Ultimately, it was found that operators were more successful, regardless of user-interface design, when they used a response strategy that used the summary view to determine what equipment area required attention, selecting just that area for viewing in the alarm list, evaluating the pattern of alarms in that area, then acknowledging all alarms shown (as opposed to acknowledging individual alarms).
Effective Operator Situation Awareness: Designing At-a-Glance Span of Control-Overview Displays. A final case study concerned effective design of overview displays, focusing on the value of applying the ASM interaction-requirement (IR) -analysis methodology to the design of an overview display relative to the traditional approach. Specifically, the research study compared operator performance using three overview displays that differed in design on the basis of two dimensions: (1) the method of identifying critical variables to present and (2) the method of presenting variables on displays. For the first dimension, two methods were used to identify critical variables. The traditional (TR) method is based on the industry standard practice of having an engineer or an operator design an overview display on the basis of what they believe are the critical variables based on process design or operating experience. The IR method stresses human-centered design methods of eliciting the critical-information needs of the operator for the task of proactive monitoring, based on a range of experience.
The second display-design dimension was based on the dynamic shapes and the layout of those shapes in the display itself. There were two approaches for the dynamic shapes—either a numerical indicator (N) typically used in industry for most operating displays, or qualitative gauges (Q) inspired by the ASM Visual Thesaurus design research. Three overview-display designs were developed: numeric traditional, numeric IR-based, and qualitative IR-based (QIR). The study compared the abnormal-situation responses of six operators using the three overview-display types on a simulation-based console with four screens, where the top two screens presented the overview displays and the bottom two screens were used to access their existing operating-schematic displays.

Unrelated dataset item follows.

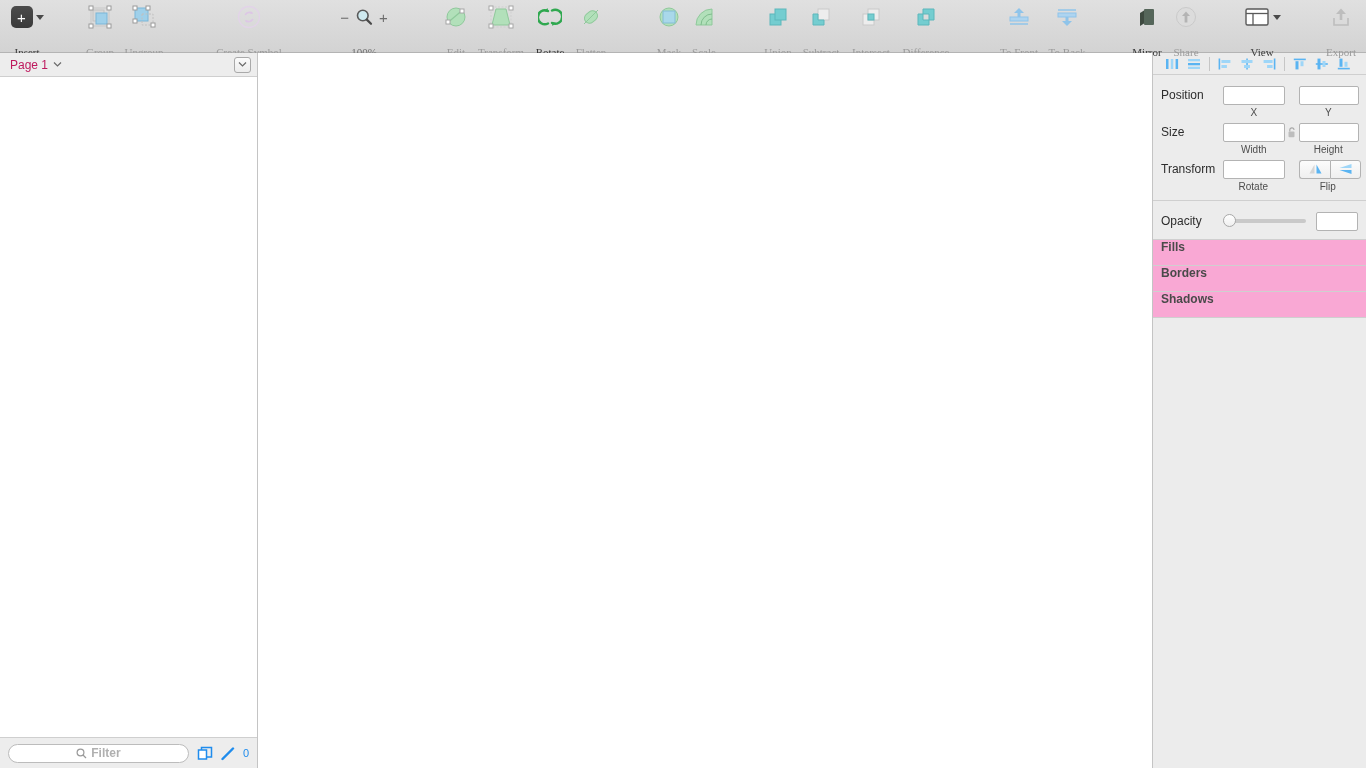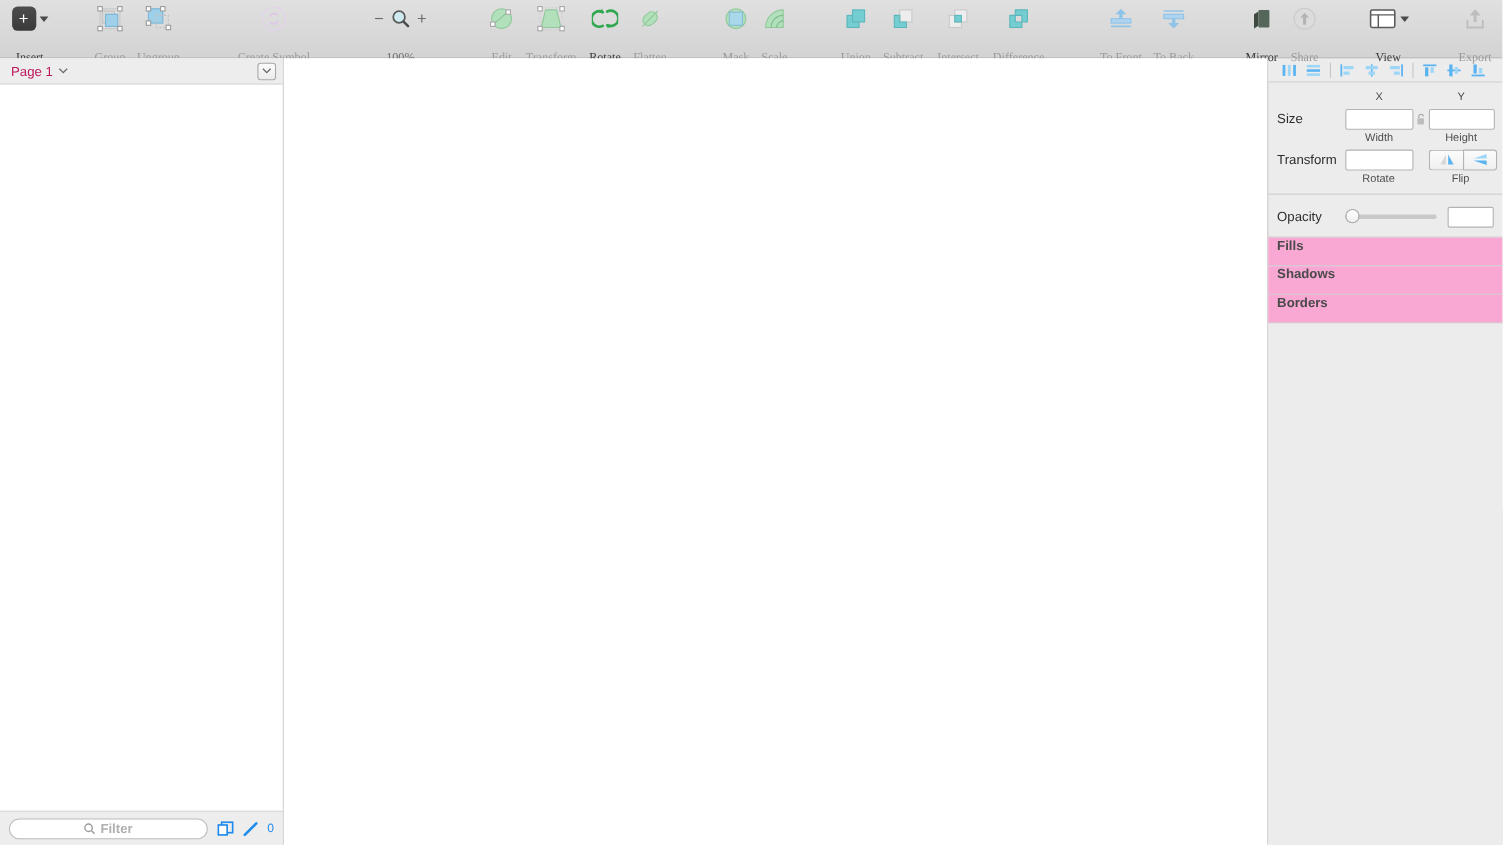"Position" div.prop-row { html: none -> <div> <span>Position</span> <input> <span></span> <input> </div> }
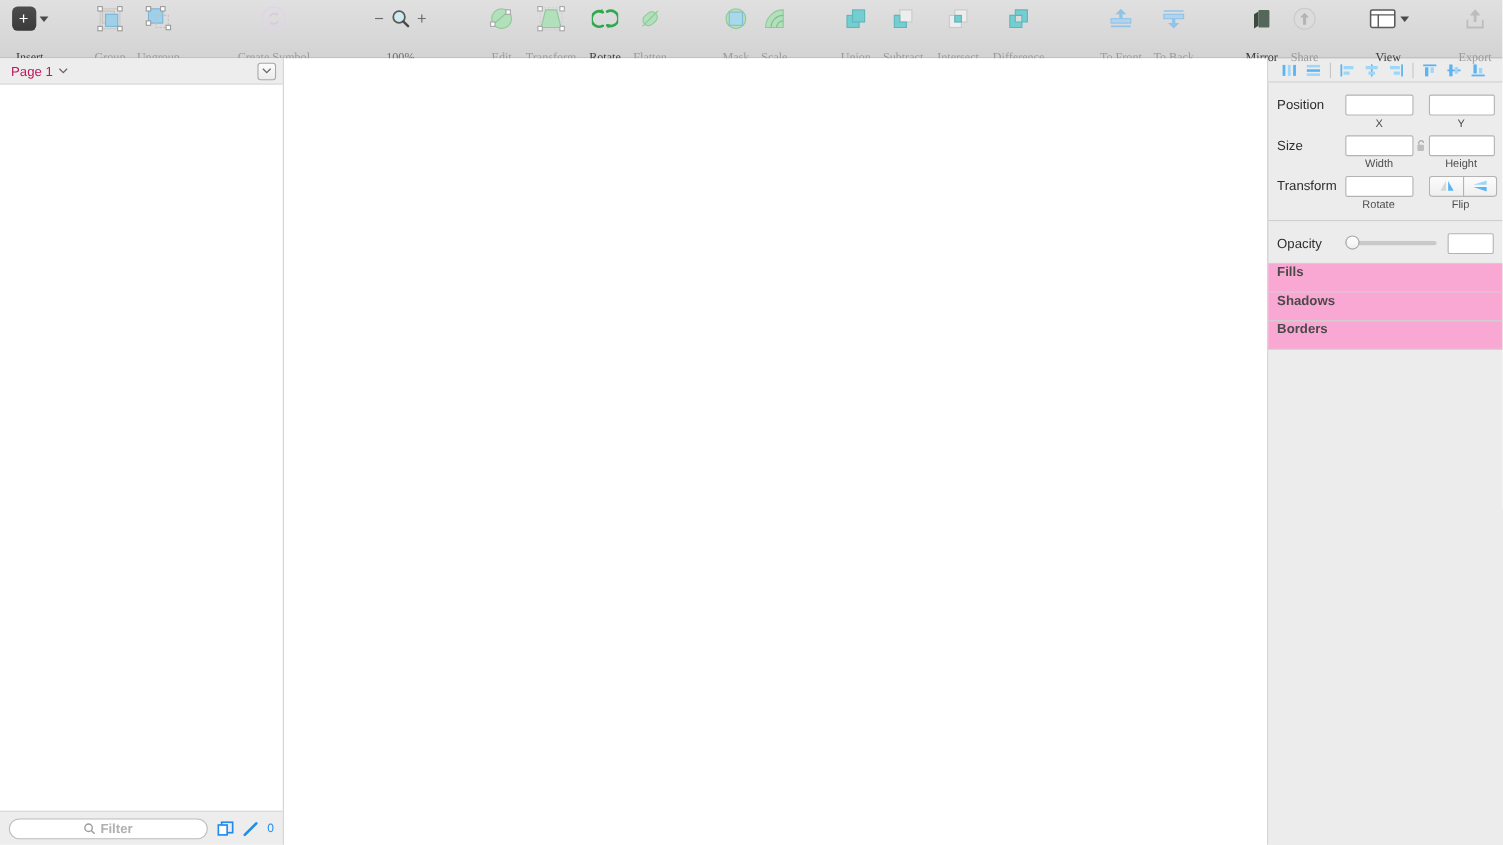"Shadows" div.sec-row { order: before "Borders" -> after "Borders" }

Operator performance was faster, as shown in the 29% reduction in abnormal situation-detection time, when using the QIR overview display rather than the two TR overview displays. Operator performance was more accurate, as shown in the 100% improvement in likelihood of detecting the plant upset using the same comparison. Most of the benefits of faster abnormal-situation detection derived from the ASM method of presenting variables (Q), and one-third of the benefits derived from the ASM method of identifying critical variables.

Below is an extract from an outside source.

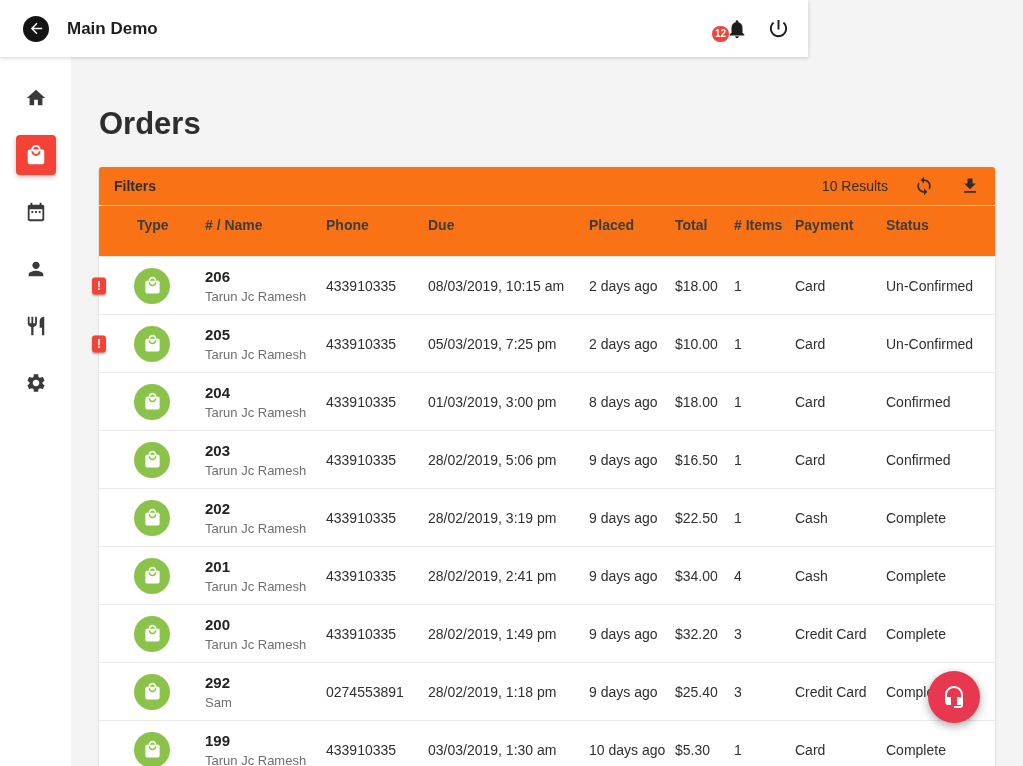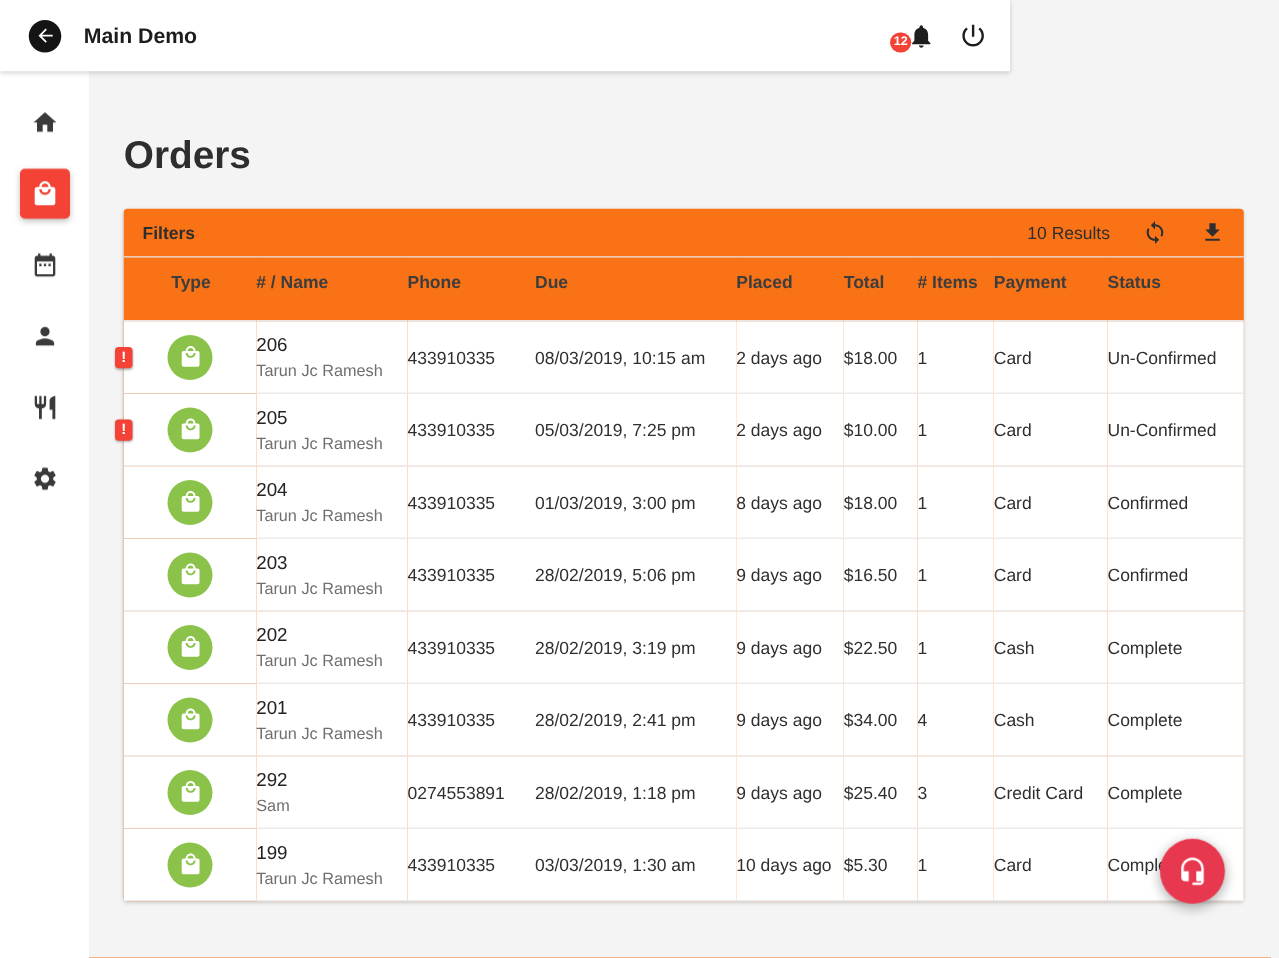"206" .order-number { font-weight: normal -> bold }
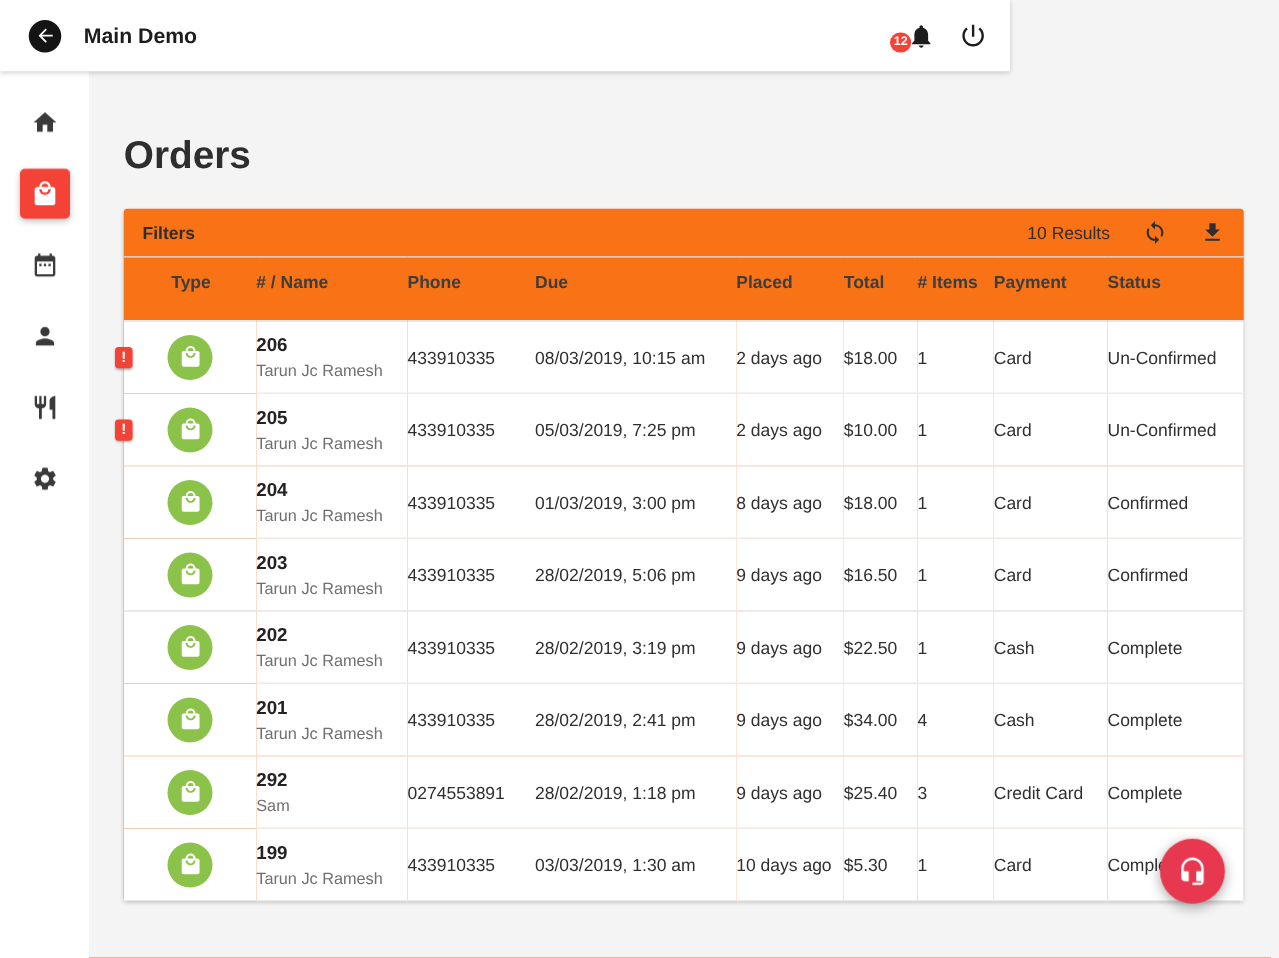"200" tr.order-row { html: none -> <tr> <td> <span> <svg> <path></path> </svg> </span> </td> <td> <div>200</div> <div>Tarun Jc Ramesh</div> </td> <td>433910335</td> <td>28/02/2019, 1:49 pm</td> <td>9 days ago</td> <td>$32.20</td> <td>3</td> <td>Credit Card</td> <td>Complete</td> </tr> }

This article, written by JPT Technology Editor Chris Carpenter, contains highlights of paper SPE 166584, “Abnormal-Situation Management and Its Relevance to Process Safety for Offshore Operations,” by Dal Vernon Reising and Peter Bullemer, Human Centered Solutions, and Bruce Colgate (retired), prepared for the 2013 SPE Offshore Europe Oil and Gas Conference and Exhibition, Aberdeen, 3–6 September. The paper has not been peer reviewed.